During his eventual tribunal, Bessent might want to put some distance between himself and the much-reviled Musk, but comments he has made on the record would complicate that effort. "Elon and I are completely aligned,” he told a Bloomberg podcast.
Should “bessent” be the new “quisling”? Definitely a strong contender.
Quisling No. 2: Marco Rubio
There was a time, not so long ago, when Marco Rubio was on the right side of history.
“As soon as I take office, I will move quickly to increase pressure on Moscow,” the then-US senator said when he was running for the 2016 GOP presidential nomination. “Under my administration, there will be no pleadings for meetings with Vladimir Putin. He will be treated for what he is—a gangster and a thug.”
He was also right about another gangster-slash-thug: Donald J. Trump.
"He runs on this idea that he is fighting for the little guy,” he said during that campaign. “But he has spent his entire career sticking it to the little guy... If you all have friends who are thinking about voting for Donald Trump, friends do not let friends vote for con artists."
Apparently believing that “when they go low, we go lower,” Trump said on Fox News, “I call him little Marco... he’s a very nasty guy.”
But Rubio proved that Trump wasn’t the only one who could call things little: "Have you seen his hands?… And you know what they say about men with small hands?"
This sort of oratory seemed unlikely to eclipse the Lincoln-Douglas debates, but when it came time to choose their nominee, GOP voters decided that they preferred Trump’s insult-comic chops to Rubio’s. Once that became clear, expediency demanded that Rubio bury the hatchet.
Putting his ambition squarely ahead of his principles, Little Marco was all too happy to toss his little hat in the ring when the twice-impeached insurrectionist with 34 felony convictions was choosing a running mate in 2024. "I think anybody who would be offered that should be honored," Rubio said.

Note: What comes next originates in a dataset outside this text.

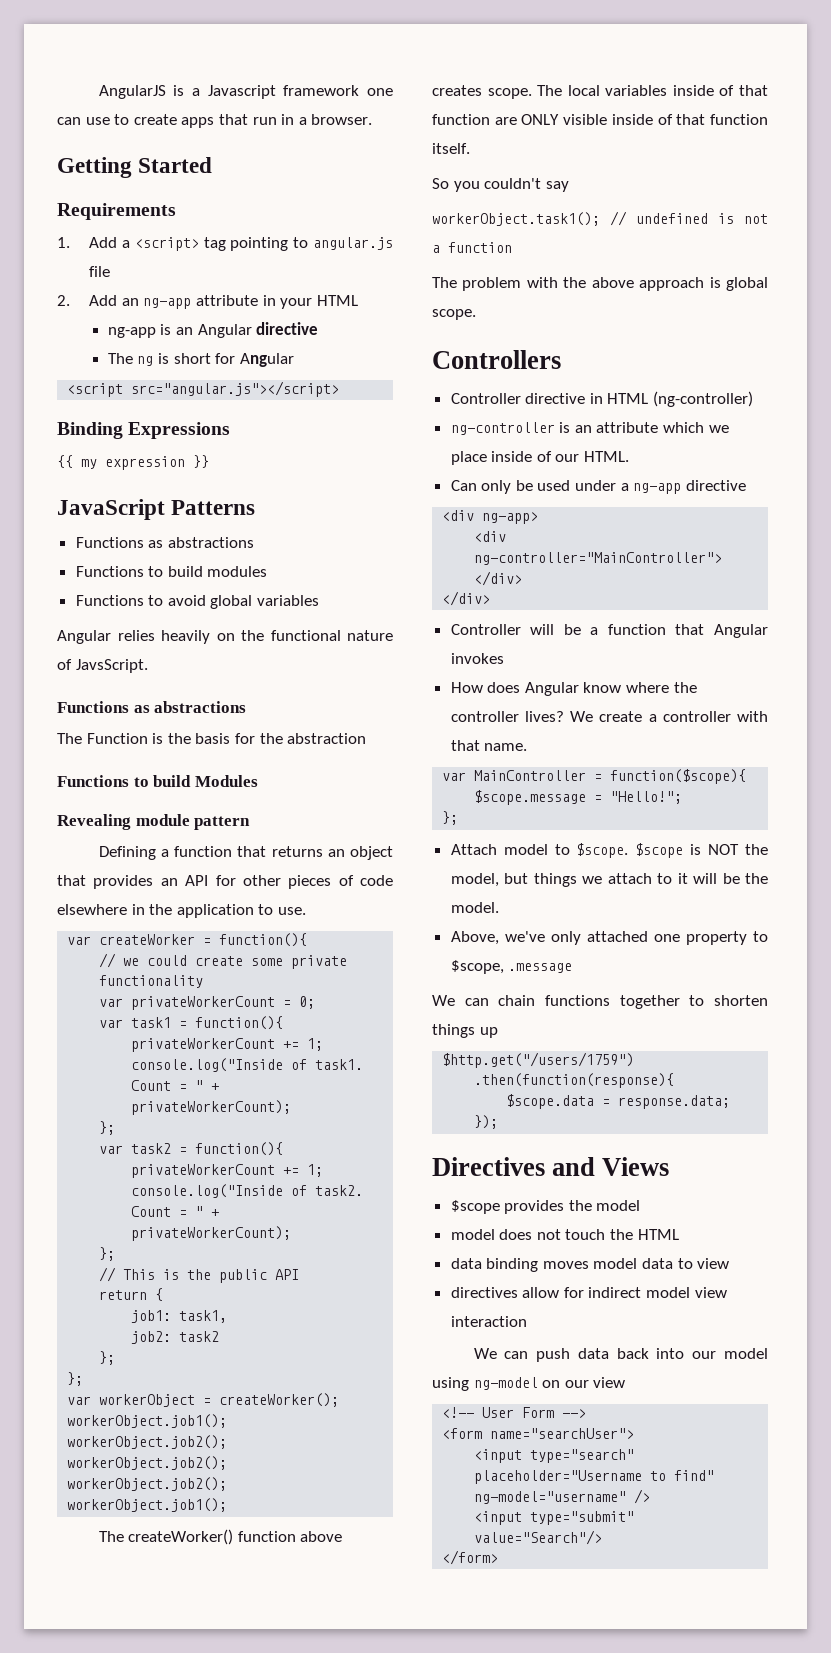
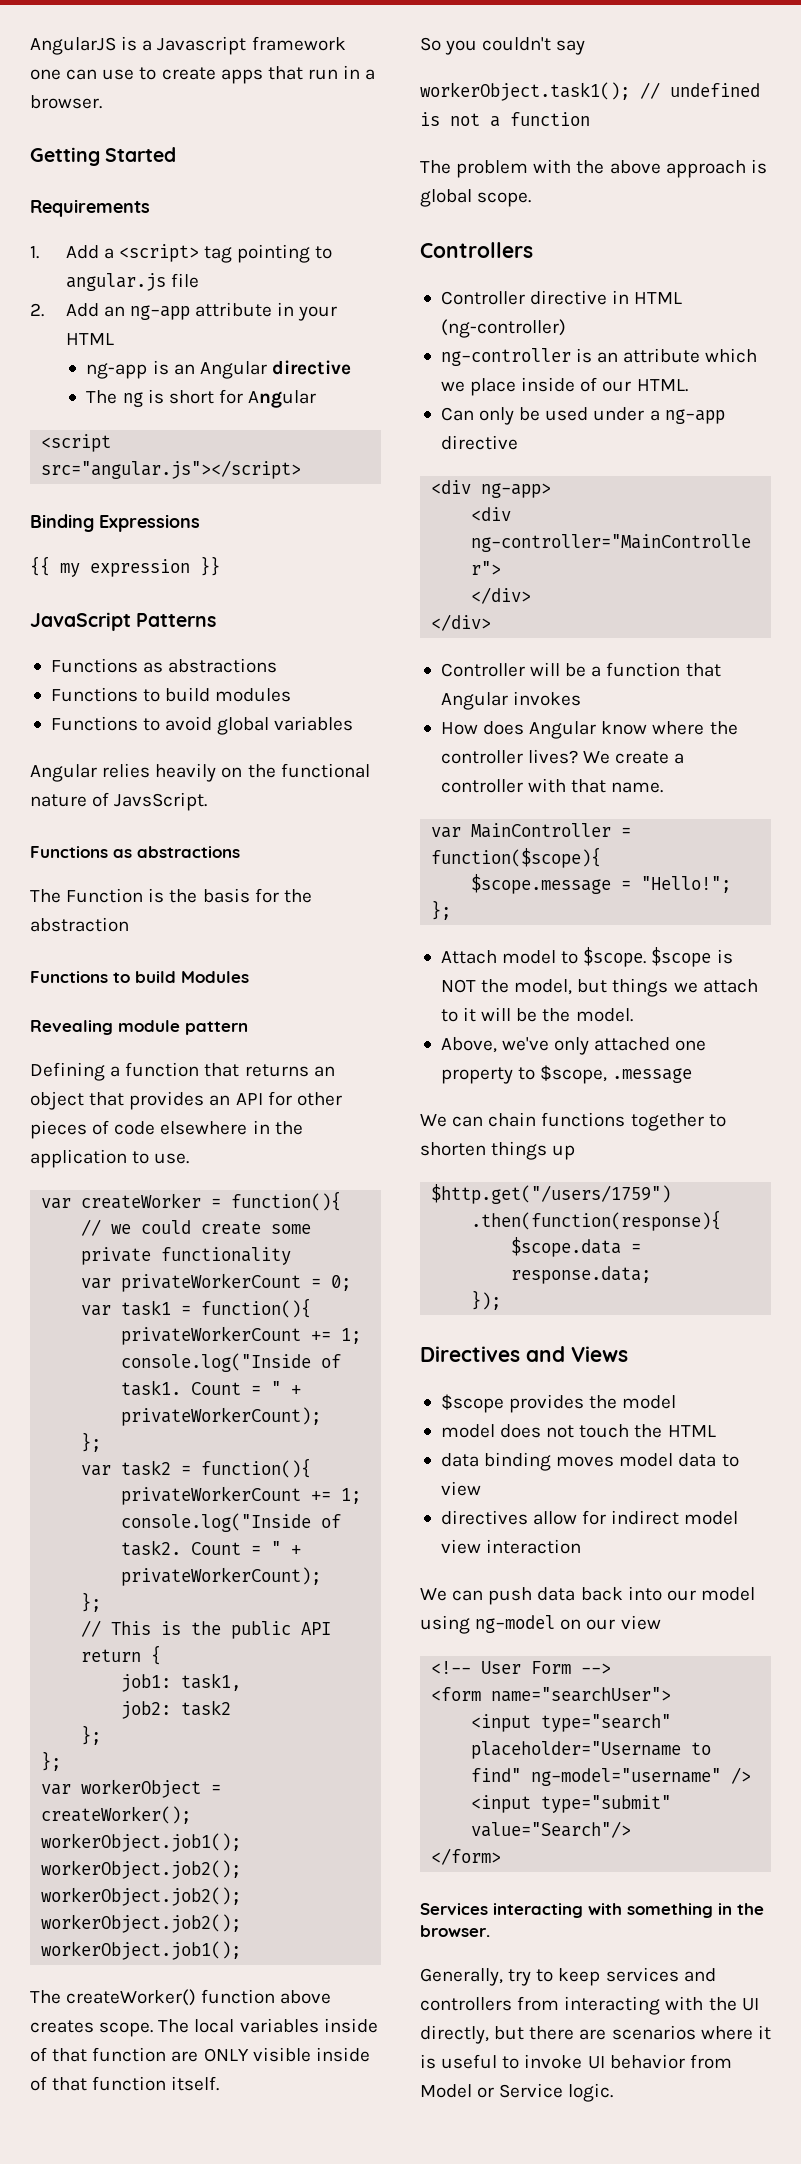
(499, 1557) none -> [420,1903,764,1918] [420,1925,490,1937] [420,1967,716,1986] [420,1996,759,2015] [420,2025,771,2044] [420,2054,732,2069] [420,2083,614,2102] // Services interacting with something in the browser. // Generally, try to keep services and controllers from interacting with the UI directly, but there are scenarios where it is useful to invoke UI behavior from Model or Service logic.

Alas, it was not to be, as the Hillbilly Effigy, JD Vance, won the anointment instead. But Li’l Marco would have another opportunity to debase himself when Trump tapped him as Secretary of State.
Compared to the other passengers in Trump’s clown Cybertruck of a Cabinet, Rubio appeared to have something vaguely resembling gravitas. This created false hope that Li’l Marco would be that long-sought unicorn in Trumpworld: the “adult in the room.”
"Adversaries are uniting,” the hawkish-sounding Rubio told CNN. “North Korea, Iran, China, Russia [are] increasingly coordinating—it's going to require us to be very pragmatic and wise and how we invest overseas and what we do.”
Comments like those offered reassurance that Rubio could put the brakes on Trump’s impulse to shred the rules-based international order and replace it with the dog-eat-dog system codified on “The Apprentice.” In one of the more remarkable displays of magical thinking by the US Senate, Rubio was confirmed unanimously.
That was less than six weeks ago.
Since then, the United States voted against a UN resolution blaming Russia for the invasion of Ukraine, a move that aligned the US with such beacons of democracy as North Korea, Sudan, and Belarus. Rubio raised no objection when Trump blamed the invasion of Ukraine on an unlikely suspect—Ukraine—and called its president, Volodymyr Zelenskyy, a “dictator.” And after Trump and Vance disgraced the US by scolding Zelensky on live TV in the Oval Office, Rubio said this of the Ukrainian leader, who has been called the bravest head of state since Winston Churchill: “I think he should apologize for wasting our time for a meeting that was going to end the way it did.”
When Rubio is brought to justice in his tribunal, I’m confident that the jury will reach this unanimous verdict: Little Marco is a Big Traitor.